`MIS-C’: Scientists detect deadly COVID syndrome among children

Agencies

New York, March 5: A team of researchers has identified unique features of multisystem inflammatory syndrome in children (MIS-C), a rare but potentially deadly complication of Covid in children, that suggest how the syndrome gets started.

The findings, published in the Journal of Allergy and Clinical Immunology, may lead to faster diagnosis and better treatment of MIS-C.

“One of the major unanswered questions about MIS-C is how, immunologically, the disease evolves from the initial infectious episode to the final, immune-mediated assault,” said Mark Gorelik, Assistant Professor of pediatrics at Columbia University Vagelos College of Physicians and Surgeons.

The team compared eight MIS-C patients with 14 patients who had other febrile infections, by looking at the array of immune cells and responses in blood samples taken at the very first encounter with care in the emergency department, before treatments were initiated.

A clue to what causes MIS-C may lie in the different immune cells found in MIS-C patients compared with other patients, the researchers said.

“Only some cells were activated, which suggests that these cells are mistakenly directing the immune system to attack blood vessels in the body that had been damaged by the virus,” said Robert Winchester, Professor at the varsity.

“These cells are drawn to the blood vessels because of the presence of the virus, but they appear to misidentify the culprit when they alert the rest of the immune system,” he added.

MIS-C also appears to drive patients’ natural killer cells — another type of immune cell – to exhaustion.
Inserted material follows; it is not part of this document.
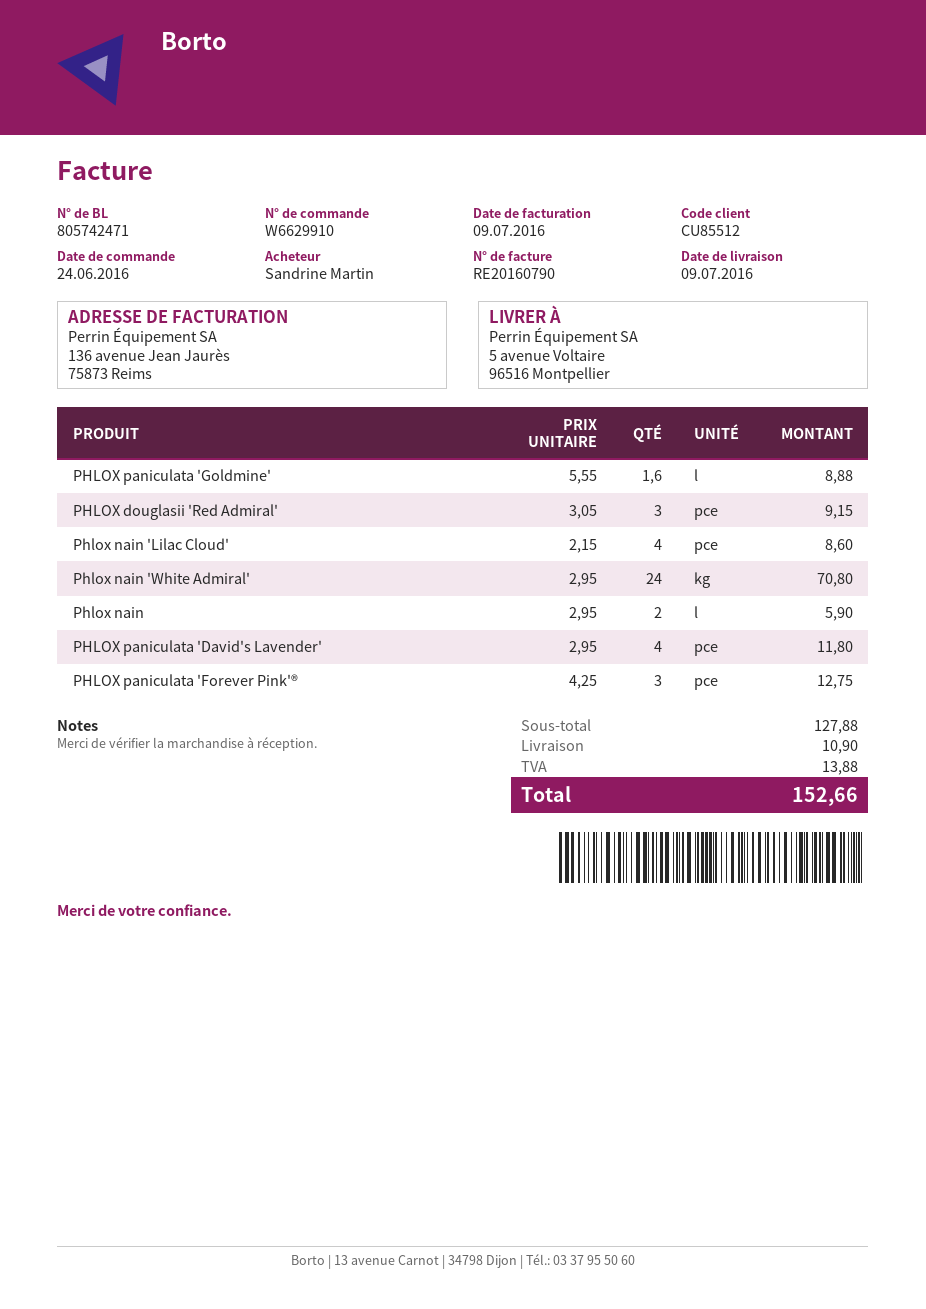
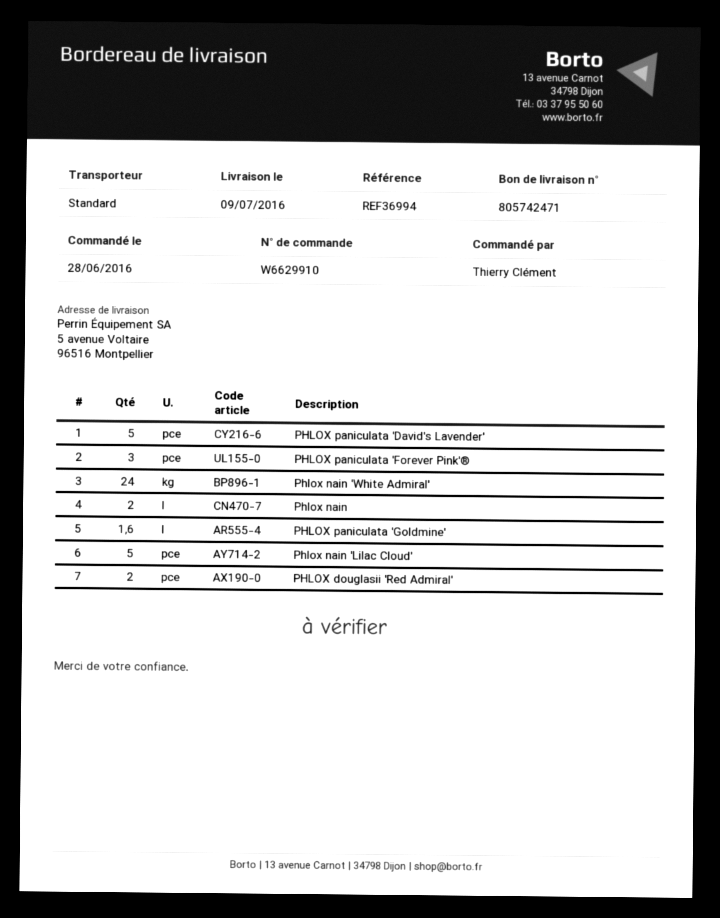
order date: 2016-06-24 -> 2016-06-28
ordered by: Sandrine Martin -> Thierry Clément
PHLOX douglasii 'Red Admiral': 3 -> 2
Phlox nain 'Lilac Cloud': 4 -> 5
PHLOX paniculata 'David's Lavender': 4 -> 5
“They get to the point where they are no longer able to carry out their function properly,” Winchester said. “This is seen in some other inflammatory diseases and may offer a clue to treatment similar to those diseases.”
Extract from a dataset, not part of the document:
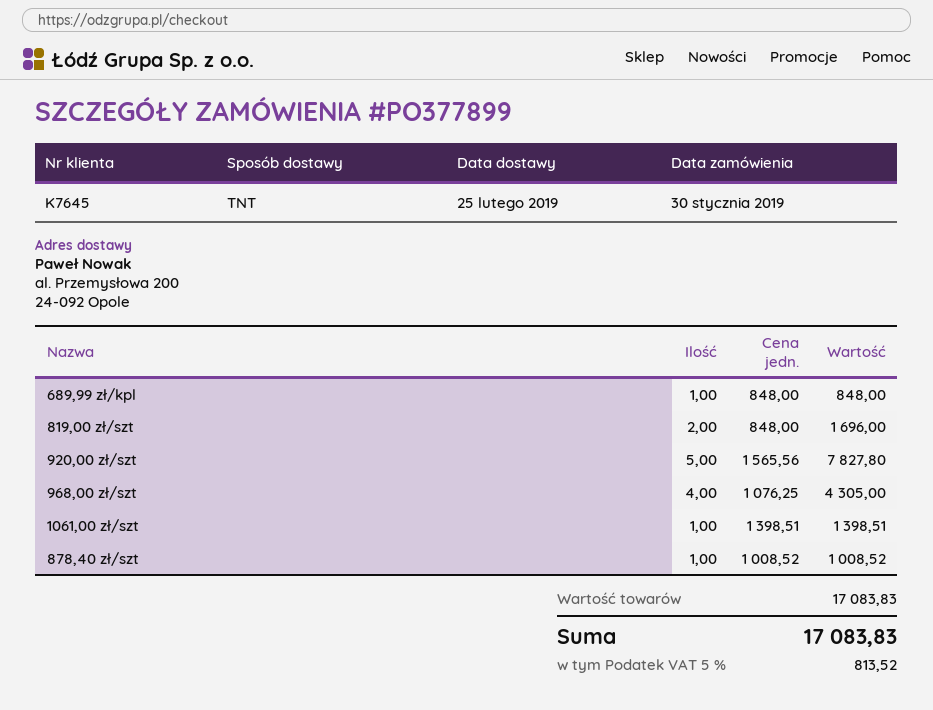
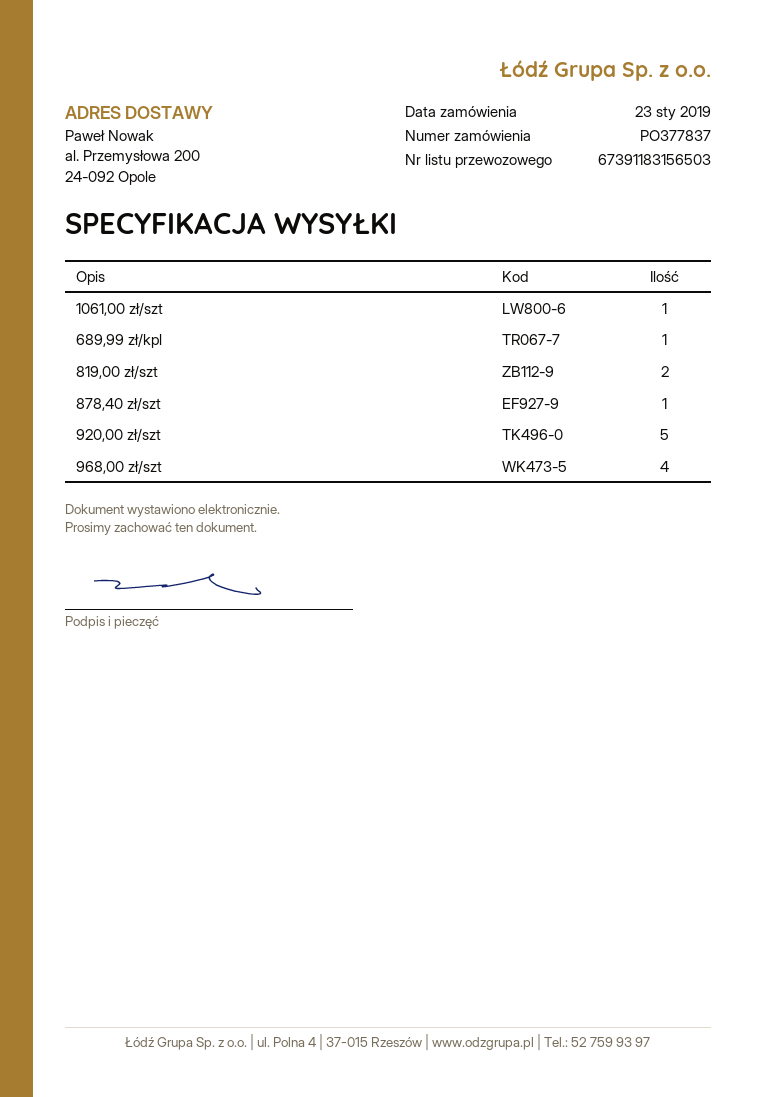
order number: PO377899 -> PO377837
order date: 2019-01-30 -> 2019-01-23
Further, interleukin-27, an inflammatory molecule, was very highly upregulated in patients with MIS-C but not in other febrile children.

“This cytokine is poorly understood but has been associated with increased mortality in patients with serious blood infection or sepsis,” Gorelik said.

“If validated, these findings may allow researchers to run a simple, easily available test to readily confirm MIS-C in patients when they are in the emergency department.”

The researchers also postulate that MIS-C and adult Covid-19 infection may be more similar than is currently believed.

“Perhaps – and this is highly speculative – what is unique to children is the ability to handle the initial viral infection more efficiently, and then a month or so later they develop MIS-C,” Gorelik said.

“In contrast, adults are not able to suppress the initial viral infection. And then secondarily, in severe cases, a serious MIS-C-like immune response develops. In both adults and children, however, this second phase immune signature appears quite similar.”